### [RECORDS]
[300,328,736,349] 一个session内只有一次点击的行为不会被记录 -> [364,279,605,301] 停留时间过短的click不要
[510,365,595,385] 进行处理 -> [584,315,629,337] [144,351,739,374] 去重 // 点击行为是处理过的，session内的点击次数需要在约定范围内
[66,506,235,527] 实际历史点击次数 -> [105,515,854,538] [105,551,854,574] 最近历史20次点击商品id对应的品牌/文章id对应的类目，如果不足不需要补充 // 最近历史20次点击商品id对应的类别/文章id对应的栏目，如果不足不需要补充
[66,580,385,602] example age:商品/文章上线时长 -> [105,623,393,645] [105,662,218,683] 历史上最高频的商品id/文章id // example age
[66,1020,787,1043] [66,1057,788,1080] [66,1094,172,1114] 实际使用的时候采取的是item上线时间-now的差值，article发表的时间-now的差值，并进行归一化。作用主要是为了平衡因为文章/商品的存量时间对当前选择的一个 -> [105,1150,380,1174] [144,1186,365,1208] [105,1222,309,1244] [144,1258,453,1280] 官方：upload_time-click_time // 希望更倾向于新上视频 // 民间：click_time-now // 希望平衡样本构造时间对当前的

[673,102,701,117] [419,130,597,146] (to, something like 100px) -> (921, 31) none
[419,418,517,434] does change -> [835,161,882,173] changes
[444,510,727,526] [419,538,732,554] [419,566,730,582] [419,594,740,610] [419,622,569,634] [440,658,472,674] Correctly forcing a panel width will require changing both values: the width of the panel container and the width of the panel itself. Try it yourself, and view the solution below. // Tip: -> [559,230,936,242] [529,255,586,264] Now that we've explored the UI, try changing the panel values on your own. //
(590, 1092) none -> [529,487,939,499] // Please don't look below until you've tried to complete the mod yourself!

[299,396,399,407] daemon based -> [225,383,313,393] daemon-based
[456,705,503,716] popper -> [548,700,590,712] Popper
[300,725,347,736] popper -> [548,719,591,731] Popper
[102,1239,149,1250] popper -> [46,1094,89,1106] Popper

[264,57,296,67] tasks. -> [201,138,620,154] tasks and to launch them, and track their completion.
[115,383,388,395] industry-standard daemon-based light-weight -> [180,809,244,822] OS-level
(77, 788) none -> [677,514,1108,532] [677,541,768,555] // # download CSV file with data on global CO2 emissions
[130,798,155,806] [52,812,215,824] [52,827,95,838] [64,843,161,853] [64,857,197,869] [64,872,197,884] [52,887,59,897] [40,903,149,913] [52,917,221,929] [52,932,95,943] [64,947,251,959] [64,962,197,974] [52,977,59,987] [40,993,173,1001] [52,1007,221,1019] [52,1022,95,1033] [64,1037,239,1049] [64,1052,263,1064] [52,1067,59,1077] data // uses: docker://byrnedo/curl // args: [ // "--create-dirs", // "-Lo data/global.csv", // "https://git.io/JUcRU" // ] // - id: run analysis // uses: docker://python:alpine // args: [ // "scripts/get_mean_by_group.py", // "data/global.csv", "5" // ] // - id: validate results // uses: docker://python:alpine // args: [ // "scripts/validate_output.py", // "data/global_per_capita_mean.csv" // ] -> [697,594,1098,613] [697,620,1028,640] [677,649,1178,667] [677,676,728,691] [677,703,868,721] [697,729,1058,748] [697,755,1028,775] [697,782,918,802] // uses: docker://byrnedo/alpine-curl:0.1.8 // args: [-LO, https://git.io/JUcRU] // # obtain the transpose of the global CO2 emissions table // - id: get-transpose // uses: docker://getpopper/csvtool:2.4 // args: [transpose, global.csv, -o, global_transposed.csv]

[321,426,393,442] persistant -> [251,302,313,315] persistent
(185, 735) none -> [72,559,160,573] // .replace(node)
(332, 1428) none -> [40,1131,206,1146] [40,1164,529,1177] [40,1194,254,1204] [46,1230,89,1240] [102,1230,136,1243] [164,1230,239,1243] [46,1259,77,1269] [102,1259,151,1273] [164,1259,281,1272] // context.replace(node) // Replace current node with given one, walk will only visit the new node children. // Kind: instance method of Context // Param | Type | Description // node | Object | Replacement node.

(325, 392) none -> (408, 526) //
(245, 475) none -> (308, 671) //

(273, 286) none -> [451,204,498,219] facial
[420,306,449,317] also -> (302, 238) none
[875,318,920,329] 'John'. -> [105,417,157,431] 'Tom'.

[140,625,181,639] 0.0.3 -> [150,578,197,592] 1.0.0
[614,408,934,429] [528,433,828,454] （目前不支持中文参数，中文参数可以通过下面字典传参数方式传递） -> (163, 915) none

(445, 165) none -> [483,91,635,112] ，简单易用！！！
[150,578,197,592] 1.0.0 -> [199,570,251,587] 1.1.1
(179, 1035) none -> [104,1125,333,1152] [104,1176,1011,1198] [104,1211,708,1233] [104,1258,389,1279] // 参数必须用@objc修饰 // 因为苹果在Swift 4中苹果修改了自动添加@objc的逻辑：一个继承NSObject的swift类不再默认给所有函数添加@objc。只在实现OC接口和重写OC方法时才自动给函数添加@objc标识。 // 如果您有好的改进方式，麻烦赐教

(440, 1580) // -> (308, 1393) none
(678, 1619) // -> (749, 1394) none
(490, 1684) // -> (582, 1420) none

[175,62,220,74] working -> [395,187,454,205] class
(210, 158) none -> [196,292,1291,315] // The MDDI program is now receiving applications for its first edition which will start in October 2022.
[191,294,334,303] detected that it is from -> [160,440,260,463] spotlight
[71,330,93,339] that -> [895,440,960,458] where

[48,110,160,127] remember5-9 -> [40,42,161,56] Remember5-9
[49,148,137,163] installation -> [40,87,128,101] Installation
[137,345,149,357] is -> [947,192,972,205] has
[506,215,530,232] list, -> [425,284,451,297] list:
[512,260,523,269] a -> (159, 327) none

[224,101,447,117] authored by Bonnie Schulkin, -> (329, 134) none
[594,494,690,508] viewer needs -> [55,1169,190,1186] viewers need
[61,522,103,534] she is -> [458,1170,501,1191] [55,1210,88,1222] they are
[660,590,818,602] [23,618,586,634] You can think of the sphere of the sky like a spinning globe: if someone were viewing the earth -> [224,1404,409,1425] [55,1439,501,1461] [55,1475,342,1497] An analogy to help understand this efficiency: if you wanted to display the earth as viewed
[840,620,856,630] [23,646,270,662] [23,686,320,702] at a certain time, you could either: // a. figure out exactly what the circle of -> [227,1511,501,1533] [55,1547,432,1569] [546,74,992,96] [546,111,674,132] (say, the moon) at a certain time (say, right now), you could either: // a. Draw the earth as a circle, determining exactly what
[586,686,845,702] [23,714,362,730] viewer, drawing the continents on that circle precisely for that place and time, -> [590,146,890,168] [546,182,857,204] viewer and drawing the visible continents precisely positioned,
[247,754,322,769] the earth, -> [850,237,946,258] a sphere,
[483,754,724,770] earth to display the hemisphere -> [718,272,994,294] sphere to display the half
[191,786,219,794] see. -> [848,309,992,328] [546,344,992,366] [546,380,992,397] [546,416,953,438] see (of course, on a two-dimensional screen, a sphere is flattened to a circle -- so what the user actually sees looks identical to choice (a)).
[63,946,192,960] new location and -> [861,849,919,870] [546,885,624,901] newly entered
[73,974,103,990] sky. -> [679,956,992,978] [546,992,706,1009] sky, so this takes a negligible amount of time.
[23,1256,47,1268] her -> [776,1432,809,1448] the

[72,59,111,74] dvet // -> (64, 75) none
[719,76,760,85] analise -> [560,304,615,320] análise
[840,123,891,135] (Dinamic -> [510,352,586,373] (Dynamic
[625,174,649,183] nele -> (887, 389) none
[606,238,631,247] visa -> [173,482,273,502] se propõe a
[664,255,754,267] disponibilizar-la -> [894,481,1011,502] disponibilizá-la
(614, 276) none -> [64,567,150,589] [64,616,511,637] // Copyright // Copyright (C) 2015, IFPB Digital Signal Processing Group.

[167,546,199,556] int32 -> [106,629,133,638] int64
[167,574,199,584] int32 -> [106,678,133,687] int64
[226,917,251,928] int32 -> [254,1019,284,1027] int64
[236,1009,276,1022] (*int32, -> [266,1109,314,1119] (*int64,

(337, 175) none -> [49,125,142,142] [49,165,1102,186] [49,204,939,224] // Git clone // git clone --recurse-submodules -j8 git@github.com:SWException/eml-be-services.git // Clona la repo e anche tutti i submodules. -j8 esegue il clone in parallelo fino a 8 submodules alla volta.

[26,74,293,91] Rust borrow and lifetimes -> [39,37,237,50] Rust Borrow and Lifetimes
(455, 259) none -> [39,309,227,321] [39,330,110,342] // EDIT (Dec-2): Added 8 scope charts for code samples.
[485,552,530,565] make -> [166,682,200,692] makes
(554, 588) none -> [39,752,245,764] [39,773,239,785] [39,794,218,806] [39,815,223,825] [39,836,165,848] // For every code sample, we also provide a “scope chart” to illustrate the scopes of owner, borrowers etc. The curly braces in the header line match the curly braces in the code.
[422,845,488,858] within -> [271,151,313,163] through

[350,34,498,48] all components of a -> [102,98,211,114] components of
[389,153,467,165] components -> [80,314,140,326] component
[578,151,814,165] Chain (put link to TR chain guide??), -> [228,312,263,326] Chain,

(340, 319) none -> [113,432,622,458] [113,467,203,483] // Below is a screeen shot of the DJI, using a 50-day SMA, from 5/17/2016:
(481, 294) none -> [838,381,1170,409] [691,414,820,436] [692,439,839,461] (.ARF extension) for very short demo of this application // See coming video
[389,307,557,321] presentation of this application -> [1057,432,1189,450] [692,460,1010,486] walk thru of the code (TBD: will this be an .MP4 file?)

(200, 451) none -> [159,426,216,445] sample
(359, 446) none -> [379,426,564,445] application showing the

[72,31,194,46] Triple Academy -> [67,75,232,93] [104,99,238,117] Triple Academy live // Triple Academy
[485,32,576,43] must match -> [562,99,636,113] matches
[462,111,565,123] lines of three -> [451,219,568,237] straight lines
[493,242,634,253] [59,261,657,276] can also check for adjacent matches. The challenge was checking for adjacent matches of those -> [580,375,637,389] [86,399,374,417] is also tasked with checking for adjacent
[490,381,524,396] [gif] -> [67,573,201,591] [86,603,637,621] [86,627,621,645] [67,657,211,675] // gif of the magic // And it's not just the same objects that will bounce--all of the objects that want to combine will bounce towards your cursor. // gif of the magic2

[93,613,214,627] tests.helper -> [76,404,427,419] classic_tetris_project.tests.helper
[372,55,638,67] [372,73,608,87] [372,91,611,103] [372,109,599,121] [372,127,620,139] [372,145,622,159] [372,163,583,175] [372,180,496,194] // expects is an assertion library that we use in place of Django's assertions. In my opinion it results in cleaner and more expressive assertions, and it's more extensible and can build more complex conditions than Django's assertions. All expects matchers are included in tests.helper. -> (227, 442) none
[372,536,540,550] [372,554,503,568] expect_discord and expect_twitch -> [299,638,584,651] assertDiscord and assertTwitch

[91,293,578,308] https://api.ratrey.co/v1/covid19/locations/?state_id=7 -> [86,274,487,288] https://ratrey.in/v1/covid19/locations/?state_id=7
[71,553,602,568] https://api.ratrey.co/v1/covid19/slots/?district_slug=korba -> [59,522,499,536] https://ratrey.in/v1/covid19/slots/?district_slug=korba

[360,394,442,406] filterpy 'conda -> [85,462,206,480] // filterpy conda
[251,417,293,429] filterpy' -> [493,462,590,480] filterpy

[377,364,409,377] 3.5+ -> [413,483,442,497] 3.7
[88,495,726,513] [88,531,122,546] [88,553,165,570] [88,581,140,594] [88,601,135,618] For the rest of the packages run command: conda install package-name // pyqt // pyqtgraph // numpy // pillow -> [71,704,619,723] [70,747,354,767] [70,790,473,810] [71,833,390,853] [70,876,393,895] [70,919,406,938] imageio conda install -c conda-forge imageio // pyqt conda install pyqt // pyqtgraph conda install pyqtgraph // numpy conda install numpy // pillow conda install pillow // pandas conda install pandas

### [EXERCISE]
Look back at the entries above. Retype the line with "[247,754,322,769] the earth, ->", the line with "[483,754,724,770] earth to", and all lines in between.

### [ANSWER FOR THE TASK]
[247,754,322,769] the earth, -> [850,237,946,258] a sphere,
[483,754,724,770] earth to display the hemisphere -> [718,272,994,294] sphere to display the half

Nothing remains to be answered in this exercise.